EXERCISE REQUIREMENTS:
Look through the data below and extract, unchanged, the lines from the one that contains "border: 2px solid" to the one that contains "text-align: center ->", both included.

RECORDS FOR THE TASK:
========================
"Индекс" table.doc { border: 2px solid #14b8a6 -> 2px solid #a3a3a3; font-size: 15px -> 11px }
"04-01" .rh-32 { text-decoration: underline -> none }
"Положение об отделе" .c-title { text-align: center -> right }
========================
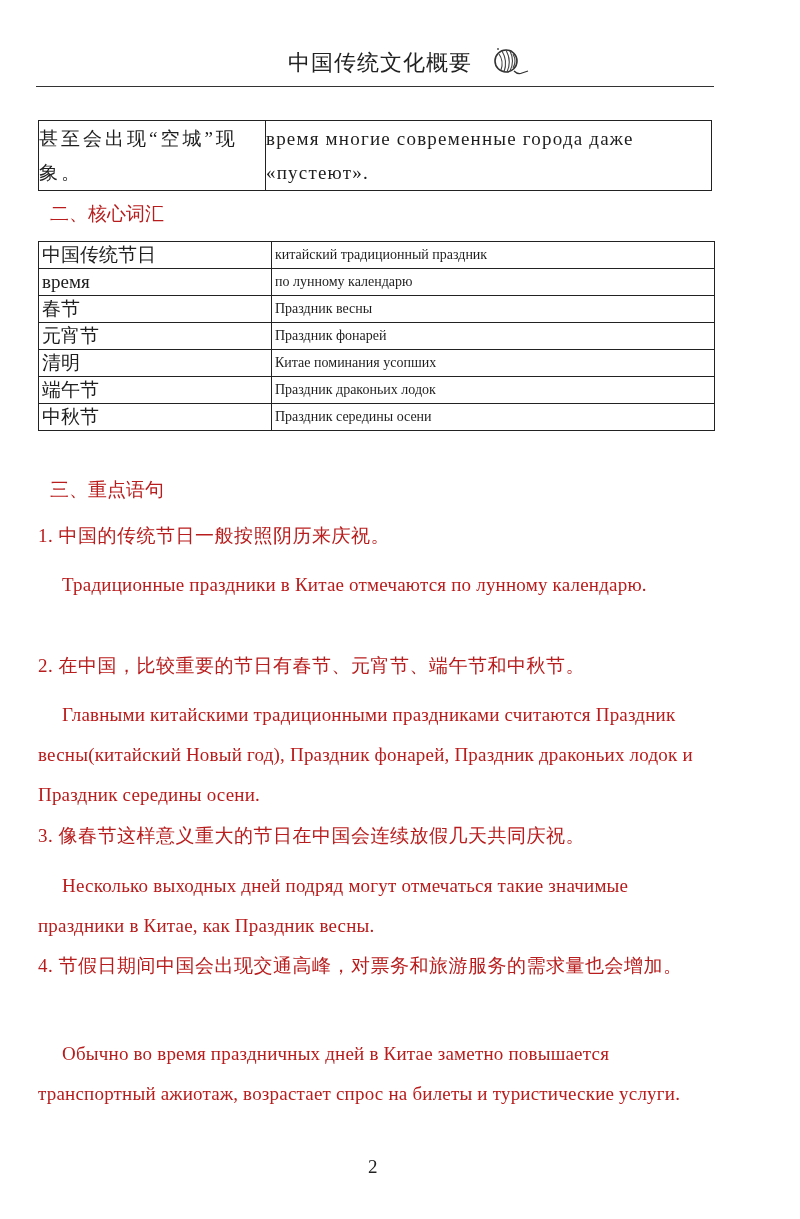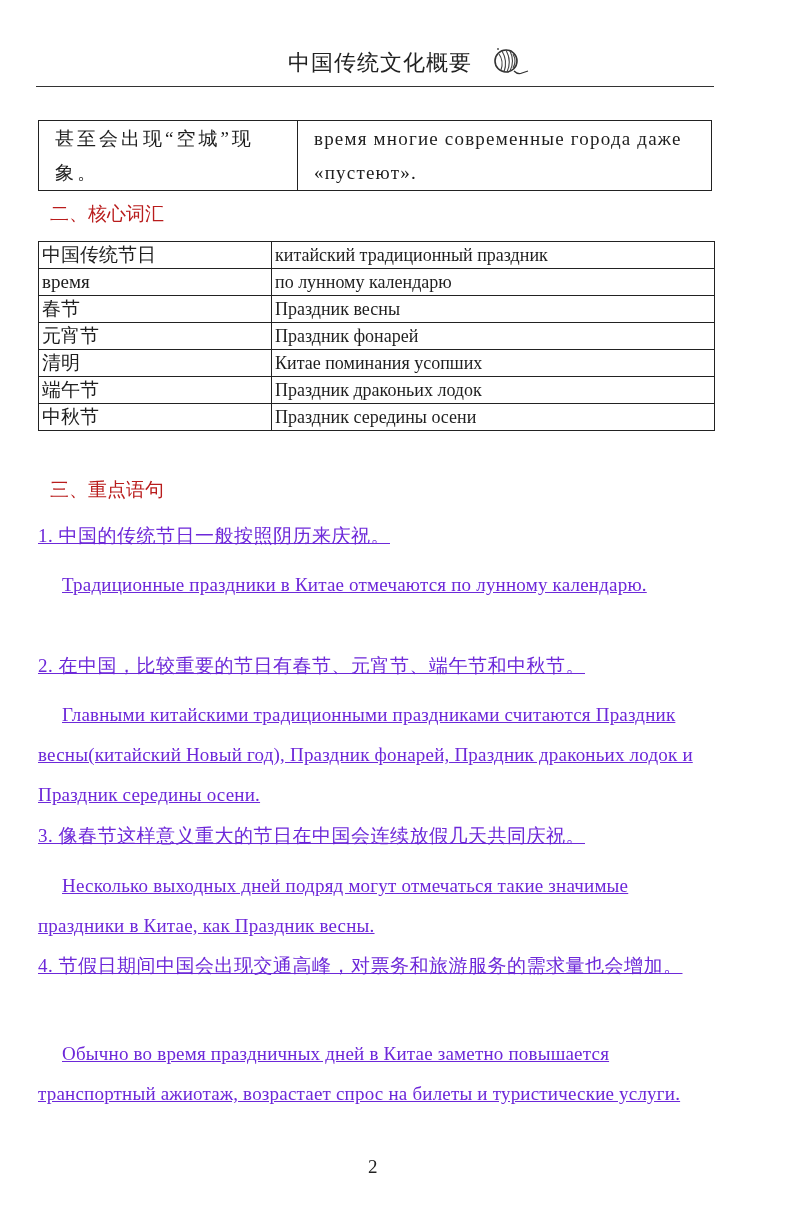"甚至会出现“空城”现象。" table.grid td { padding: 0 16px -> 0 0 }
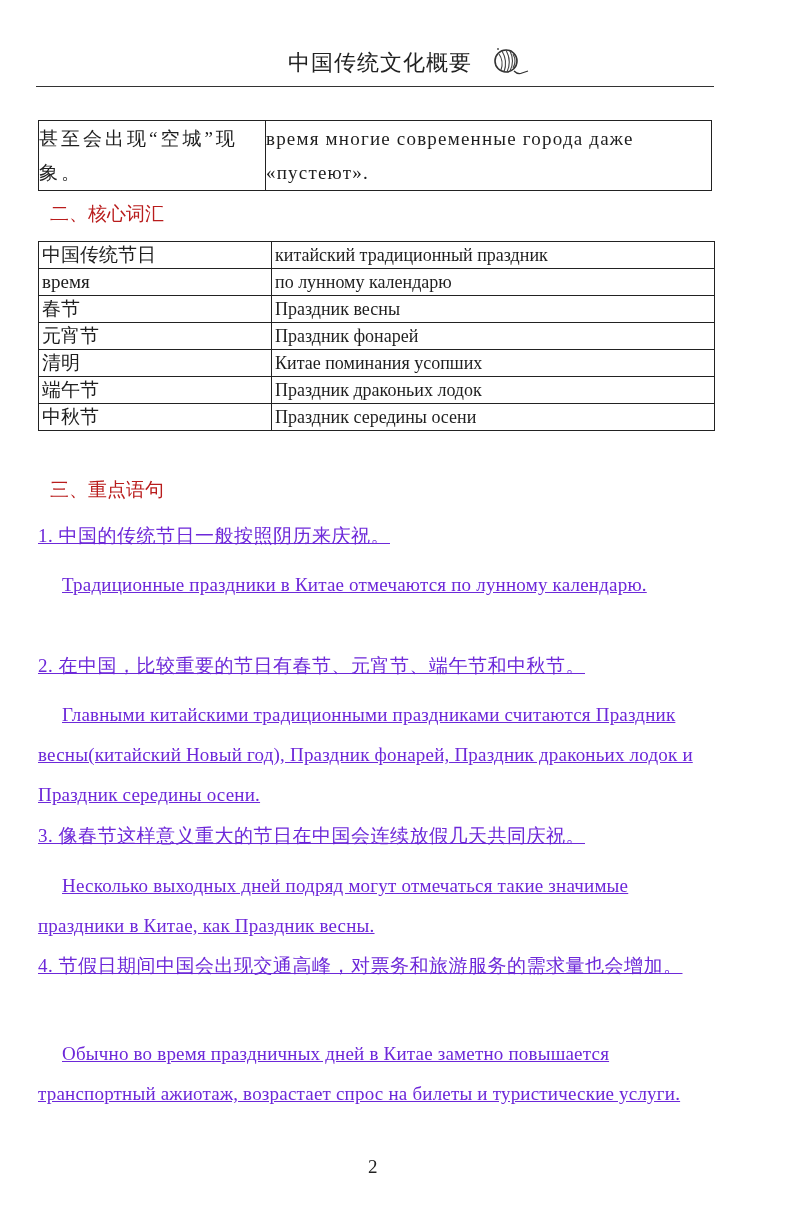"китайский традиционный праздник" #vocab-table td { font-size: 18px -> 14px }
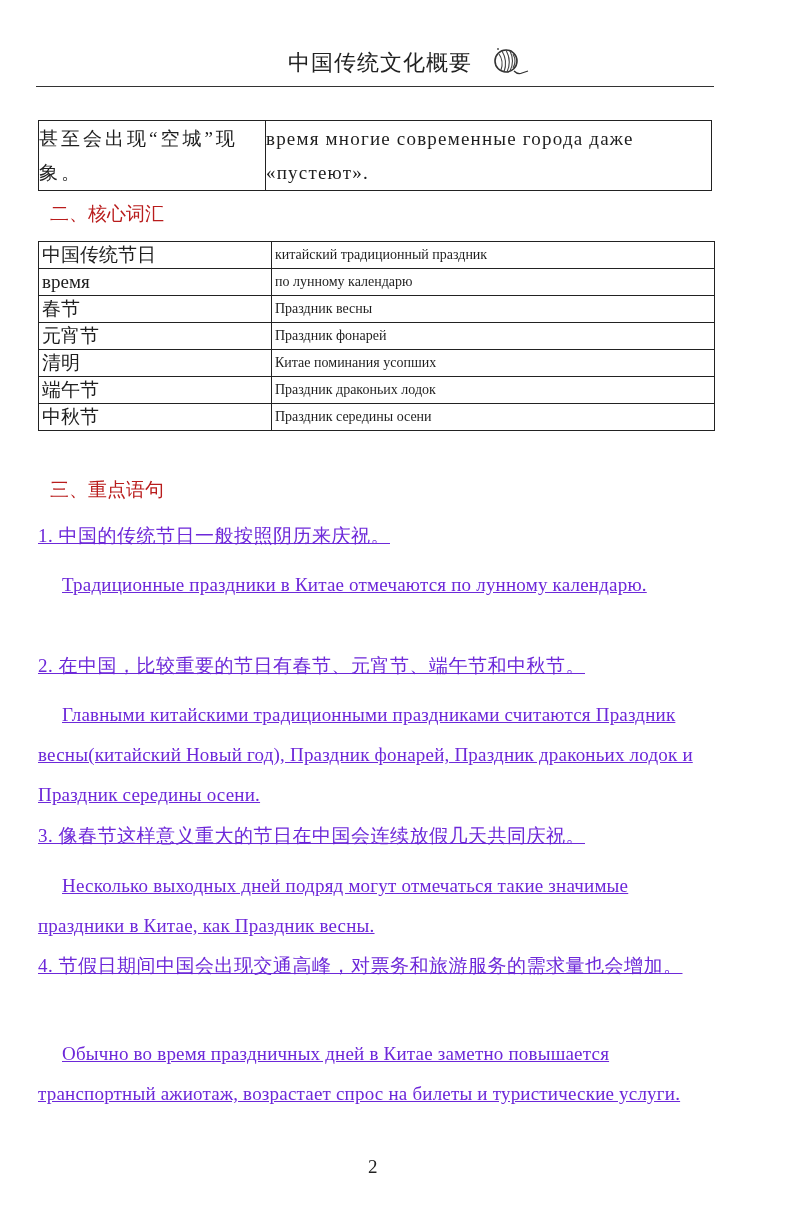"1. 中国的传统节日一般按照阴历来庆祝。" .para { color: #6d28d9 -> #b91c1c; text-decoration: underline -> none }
========================
RESULT OF THIS TASK:
"Индекс" table.doc { border: 2px solid #14b8a6 -> 2px solid #a3a3a3; font-size: 15px -> 11px }
"04-01" .rh-32 { text-decoration: underline -> none }
"Положение об отделе" .c-title { text-align: center -> right }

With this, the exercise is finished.